- **Task prompt**: Up to and including the line that contains "- Create symlink between training/exp/tri1_ali", reproduce every line exactly, beginning with the first line below.

+-------+

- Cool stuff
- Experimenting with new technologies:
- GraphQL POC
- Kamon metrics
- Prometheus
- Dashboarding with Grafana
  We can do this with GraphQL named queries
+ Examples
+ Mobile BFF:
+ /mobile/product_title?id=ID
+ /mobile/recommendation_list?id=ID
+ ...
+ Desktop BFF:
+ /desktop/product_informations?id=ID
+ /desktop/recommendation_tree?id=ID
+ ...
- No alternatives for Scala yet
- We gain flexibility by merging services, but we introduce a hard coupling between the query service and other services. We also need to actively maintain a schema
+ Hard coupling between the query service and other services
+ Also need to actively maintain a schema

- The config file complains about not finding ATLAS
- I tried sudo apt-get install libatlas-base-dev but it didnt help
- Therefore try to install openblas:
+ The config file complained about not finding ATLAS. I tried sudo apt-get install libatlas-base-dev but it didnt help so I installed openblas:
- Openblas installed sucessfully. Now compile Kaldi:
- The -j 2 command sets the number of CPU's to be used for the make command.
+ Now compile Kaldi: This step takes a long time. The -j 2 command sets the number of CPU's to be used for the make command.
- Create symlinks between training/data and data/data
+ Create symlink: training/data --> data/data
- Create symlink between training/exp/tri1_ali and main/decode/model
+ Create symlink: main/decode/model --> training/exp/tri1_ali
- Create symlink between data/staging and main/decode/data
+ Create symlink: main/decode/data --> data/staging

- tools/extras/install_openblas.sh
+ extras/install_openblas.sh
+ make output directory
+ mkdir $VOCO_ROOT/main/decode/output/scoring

+-------+

- **Response**:
- Cool stuff
- Experimenting with new technologies:
- GraphQL POC
- Kamon metrics
- Prometheus
- Dashboarding with Grafana
  We can do this with GraphQL named queries
+ Examples
+ Mobile BFF:
+ /mobile/product_title?id=ID
+ /mobile/recommendation_list?id=ID
+ ...
+ Desktop BFF:
+ /desktop/product_informations?id=ID
+ /desktop/recommendation_tree?id=ID
+ ...
- No alternatives for Scala yet
- We gain flexibility by merging services, but we introduce a hard coupling between the query service and other services. We also need to actively maintain a schema
+ Hard coupling between the query service and other services
+ Also need to actively maintain a schema

- The config file complains about not finding ATLAS
- I tried sudo apt-get install libatlas-base-dev but it didnt help
- Therefore try to install openblas:
+ The config file complained about not finding ATLAS. I tried sudo apt-get install libatlas-base-dev but it didnt help so I installed openblas:
- Openblas installed sucessfully. Now compile Kaldi:
- The -j 2 command sets the number of CPU's to be used for the make command.
+ Now compile Kaldi: This step takes a long time. The -j 2 command sets the number of CPU's to be used for the make command.
- Create symlinks between training/data and data/data
+ Create symlink: training/data --> data/data
- Create symlink between training/exp/tri1_ali and main/decode/model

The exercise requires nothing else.